— Modification records —
..........

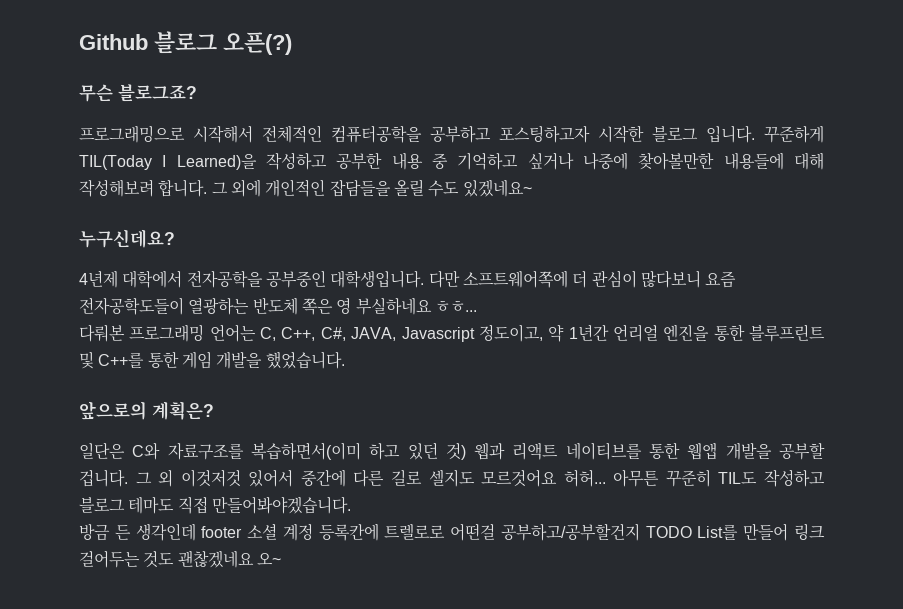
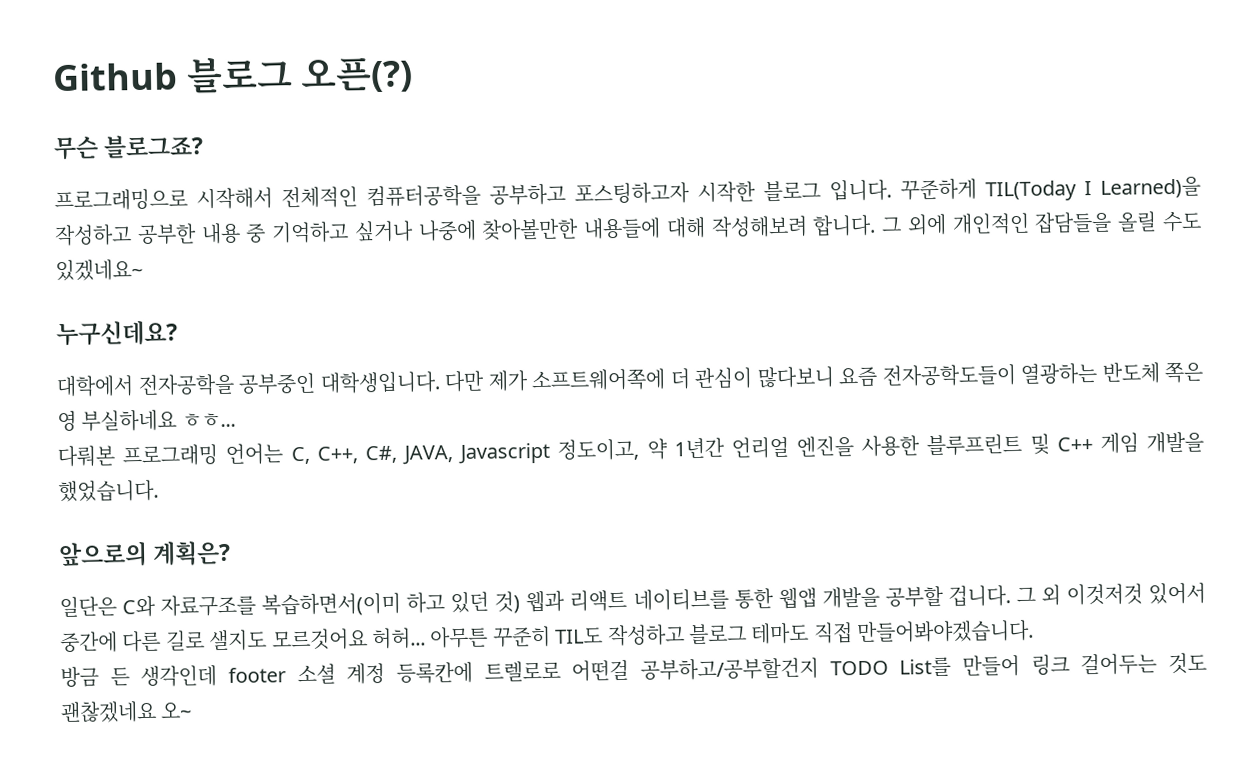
- 4년제 대학에서 전자공학을 공부중인 대학생입니다.
+ 대학에서 전자공학을 공부중인 대학생입니다.
- 다만 소프트웨어쪽에 더 관심이 많다보니 요즘 전자공학도들이 열광하는 반도체 쪽은 영 부실하네요 ㅎㅎ...
+ 다만 제가 소프트웨어쪽에 더 관심이 많다보니 요즘 전자공학도들이 열광하는 반도체 쪽은 영 부실하네요 ㅎㅎ...
- 다뤄본 프로그래밍 언어는 C, C++, C#, JAVA, Javascript 정도이고, 약 1년간 언리얼 엔진을 통한 블루프린트 및 C++를 통한 게임 개발을 했었습니다.
+ 다뤄본 프로그래밍 언어는 C, C++, C#, JAVA, Javascript 정도이고, 약 1년간 언리얼 엔진을 사용한 블루프린트 및 C++ 게임 개발을 했었습니다.
- 그 외 이것저것 있어서 중간에 다른 길로 셀지도 모르것어요 허허...
+ 그 외 이것저것 있어서 중간에 다른 길로 샐지도 모르것어요 허허...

..........

— Your instructions —
Please copy out each line above exactly as written, but not the pictures.

— Solution to the exercise —
- 4년제 대학에서 전자공학을 공부중인 대학생입니다.
+ 대학에서 전자공학을 공부중인 대학생입니다.
- 다만 소프트웨어쪽에 더 관심이 많다보니 요즘 전자공학도들이 열광하는 반도체 쪽은 영 부실하네요 ㅎㅎ...
+ 다만 제가 소프트웨어쪽에 더 관심이 많다보니 요즘 전자공학도들이 열광하는 반도체 쪽은 영 부실하네요 ㅎㅎ...
- 다뤄본 프로그래밍 언어는 C, C++, C#, JAVA, Javascript 정도이고, 약 1년간 언리얼 엔진을 통한 블루프린트 및 C++를 통한 게임 개발을 했었습니다.
+ 다뤄본 프로그래밍 언어는 C, C++, C#, JAVA, Javascript 정도이고, 약 1년간 언리얼 엔진을 사용한 블루프린트 및 C++ 게임 개발을 했었습니다.
- 그 외 이것저것 있어서 중간에 다른 길로 셀지도 모르것어요 허허...
+ 그 외 이것저것 있어서 중간에 다른 길로 샐지도 모르것어요 허허...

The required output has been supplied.